CBS brought My Favorite Husband to television in 1953, starring Joan Caulfield and Barry Nelson as Liz and George Cooper. The couple now resembled their earliest radio version, with George Cooper a well-to-do bank executive and with plots dealing with the couple's society life. The television version ran two-and-a-half seasons, from September 1953 through December 1955, and was produced live at CBS Television City for most of its run, until switching to film for a truncated third season filmed at Desilu and recasting Liz Cooper with Vanessa Brown.

Characters

Though the radio show was never commercially released on its own CD or DVD collections, at least one episode can be found on each disk from the I Love Lucy DVD releases.

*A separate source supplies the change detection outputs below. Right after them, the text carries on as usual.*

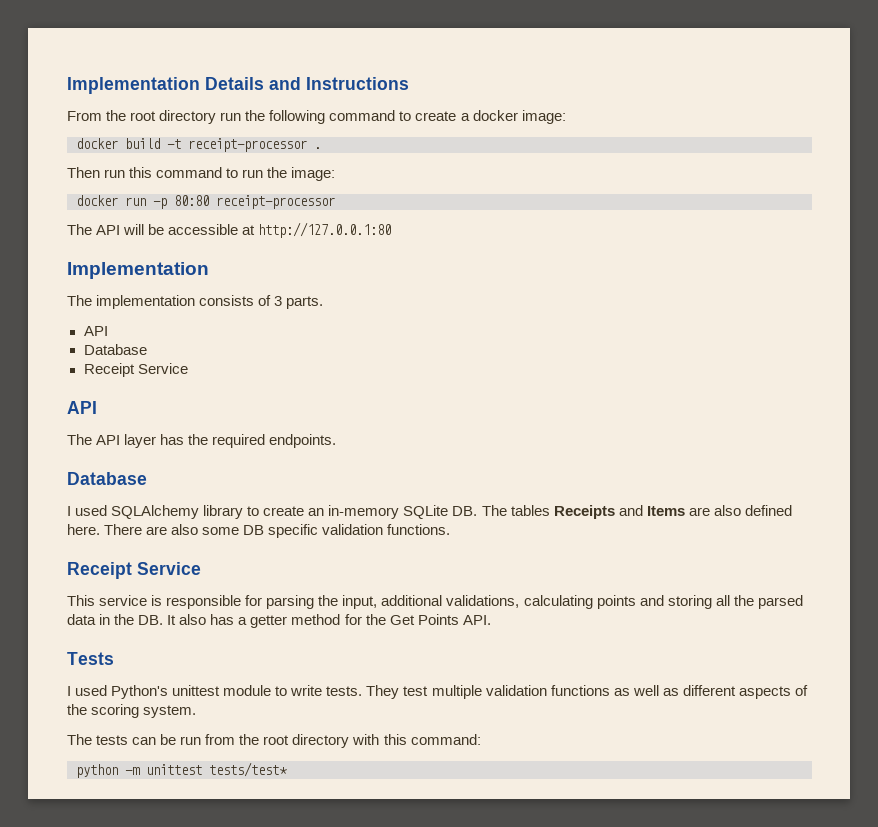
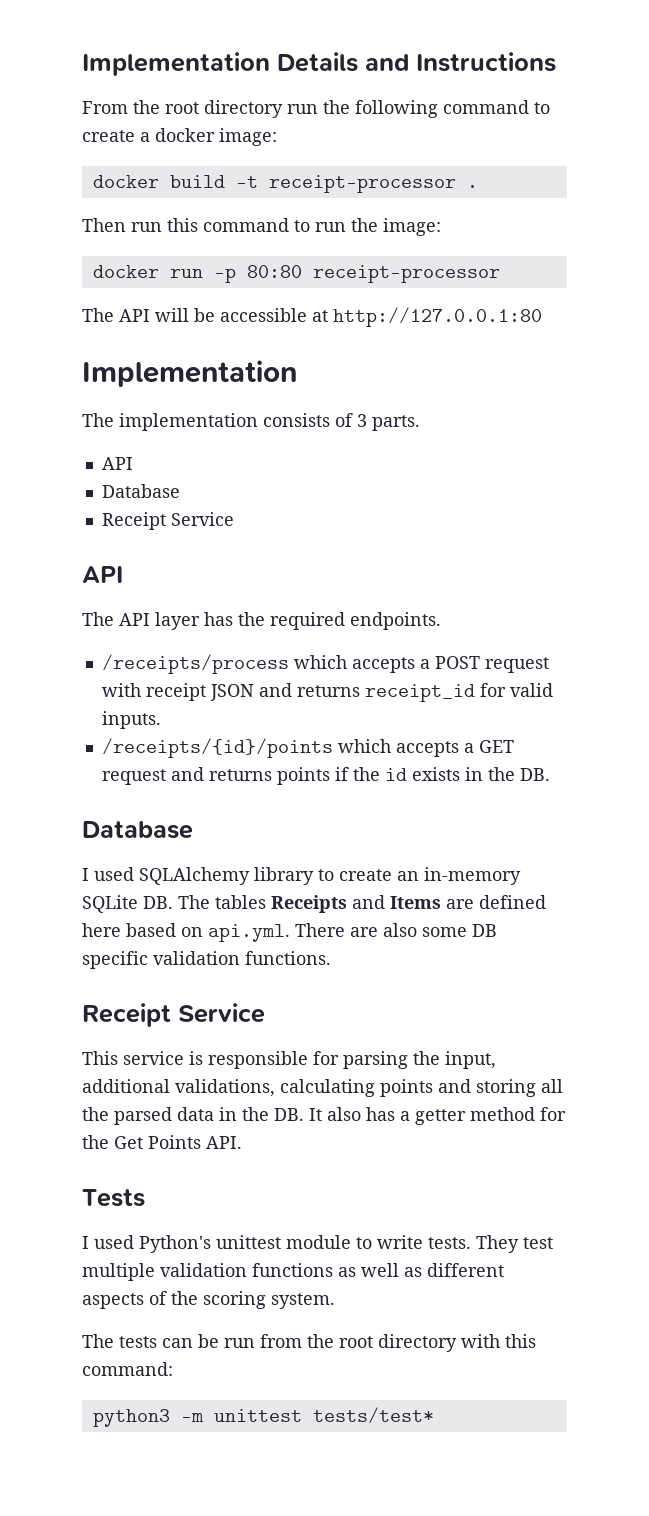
+ /receipts/process which accepts a POST request with receipt JSON and returns receipt_id for valid inputs.
+ /receipts/{id}/points which accepts a GET request and returns points if the id exists in the DB.
- I used SQLAlchemy library to create an in-memory SQLite DB. The tables Receipts and Items are also defined here. There are also some DB specific validation functions.
+ I used SQLAlchemy library to create an in-memory SQLite DB. The tables Receipts and Items are defined here based on api.yml. There are also some DB specific validation functions.
- python -m unittest tests/test*
+ python3 -m unittest tests/test*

In 2003, two episodes were released together on a CD in the UK.
These radio episodes are in the public domain, and CDs containing the entire run of My Favorite Husband in the MP3 format are legally offered by several private vendors through eBay and other sites, such as at the public domain repository, the Internet Archive.

Dramatizations

In July of 2018, I Love Lucy: A Funny Thing Happened on the Way to the Sitcom, by Gregg Oppenheimer, had its world premiere in a Los Angeles production by L.A. Theatre Works. The radio play goes behind-the-scenes to trace how My Favorite Husband turned into I Love Lucy. Recorded before a live audience at the James Bridges Theater, UCLA, the production has been broadcast on public radio and released on Audio CD and as a downloadable mp3. The performance starred Sarah Drew as Lucille Ball, Oscar Nuñez as Desi Arnaz, and Seamus Dever as Jess Oppenheimer.